Di negeri yang saban hari dihiasi parade absurditas, dari berita korupsi yang berulang sampai birokrasi yang selalu macet di tempat yang sama, muncul seorang kartunis yang tak pernah kehilangan daya sentilnya: Mice. Lewat gambar dan humor, ia menyuarakan jeritan rakyat kecil, mengoyak kemunafikan elite, dan memelintir kenyataan menjadi satire yang begitu tajam—hingga kita tertawa sambil mengerutkan dahi.
Bertahan adalah bukti bahwa kritik tidak harus kasar, bahwa sindiran bisa lebih tajam dari caci maki. Kadang, untuk membuka mata bangsa, kita cukup mulai dari satu panel, satu gambar, dan satu senyum sinis dari seorang kartunis bernama Mice. Gambarnya mengajak kita tertawa karena dia sedang menggigit mereka yang bikin kita sengsara.

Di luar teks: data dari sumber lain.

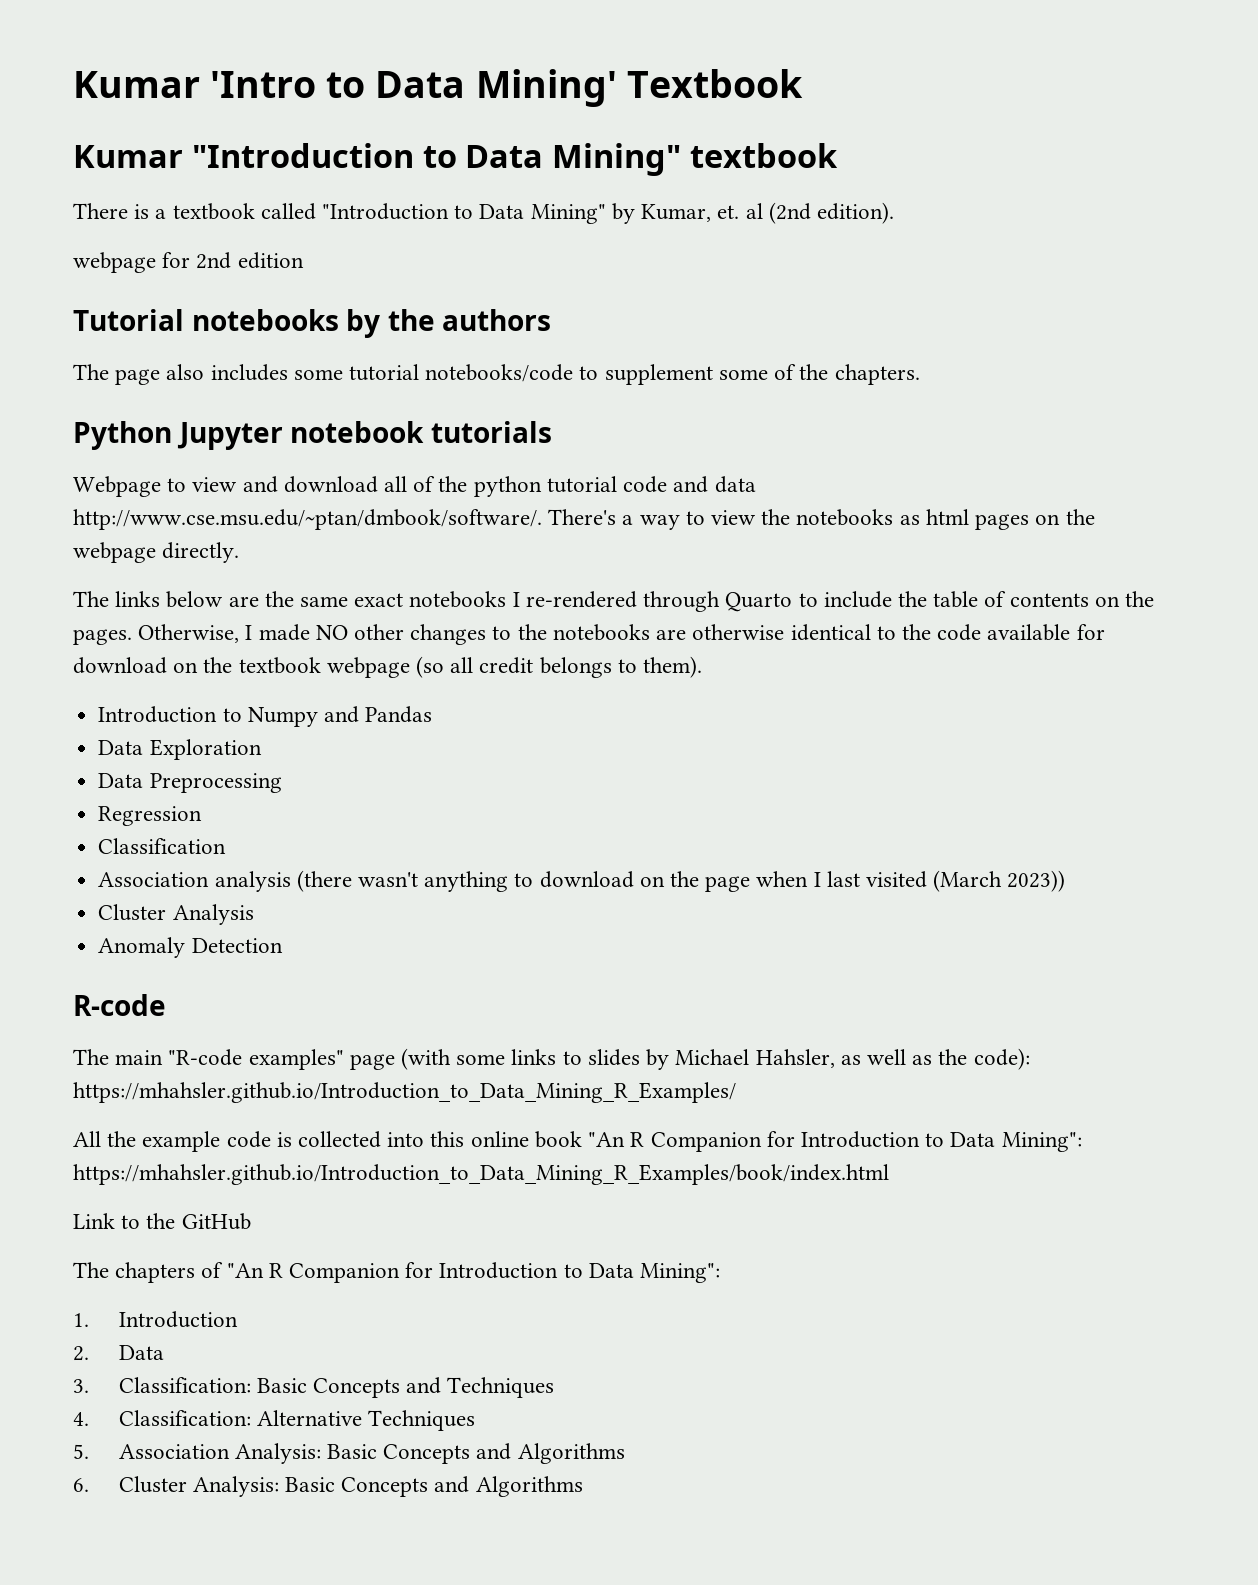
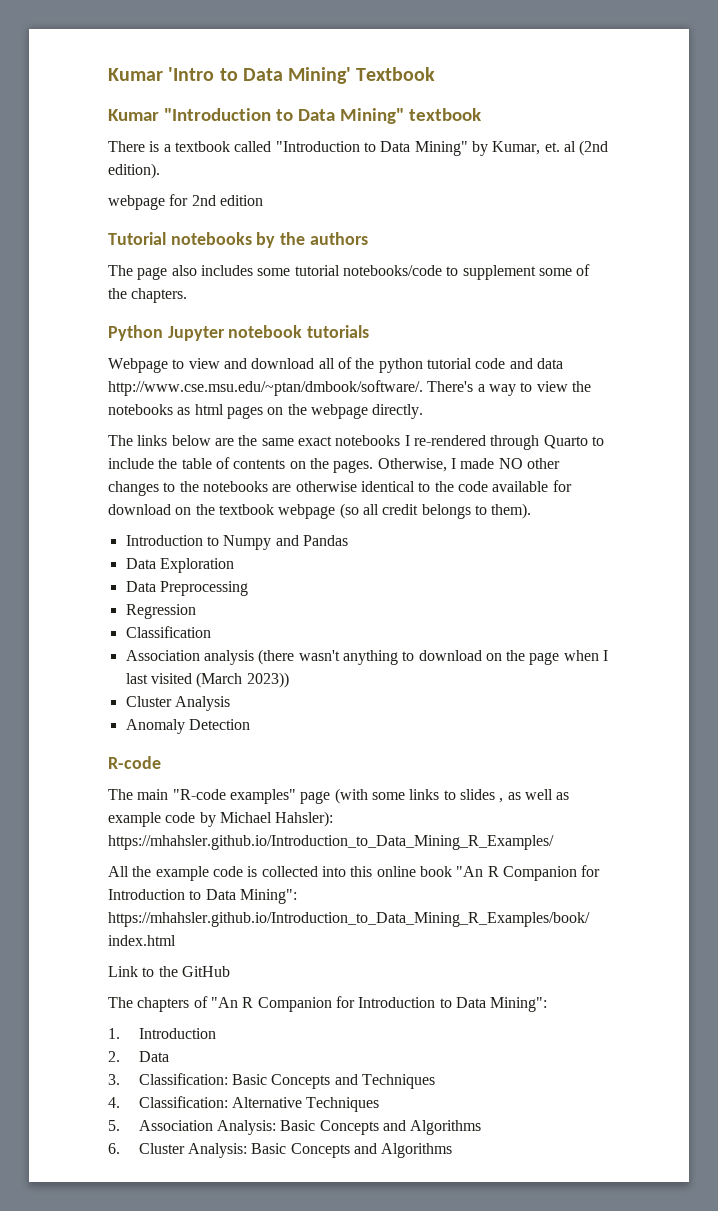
- The main "R-code examples" page (with some links to slides by Michael Hahsler, as well as the code): https://mhahsler.github.io/Introduction_to_Data_Mining_R_Examples/
+ The main "R-code examples" page (with some links to slides , as well as example code by Michael Hahsler): https://mhahsler.github.io/Introduction_to_Data_Mining_R_Examples/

Bersama dengan Benny Rachmadi, alumni Desain Grafis, Fakultas Seni Rupa, Institut Kesenian Jakarta ini membuat strip komik Benny & Mice yang berisi kritik-kritik sosial. Kartunis yang akrab disapa Mice dikenal juga sebagai dosen dengan mengajar di IKJ. Mulai bulan Juli 2010, Mice hanya menggambar sendirian di koran Kompas dengan kartunnya yang berjudul Mice Cartoon. Dua edisi terakhir dari Benny & Mice menampilkan tentang keluhan Mice terhadap kota Jakarta dan ingin pergi dari Jakarta. Di edisi pertama Mice Cartoon, Mice berada di daerah pegunungan dan akhirnya memutuskan balik ke Jakarta. Edisi- edisi selanjutnya dia menceritakan tentang kehidupan keluarganya.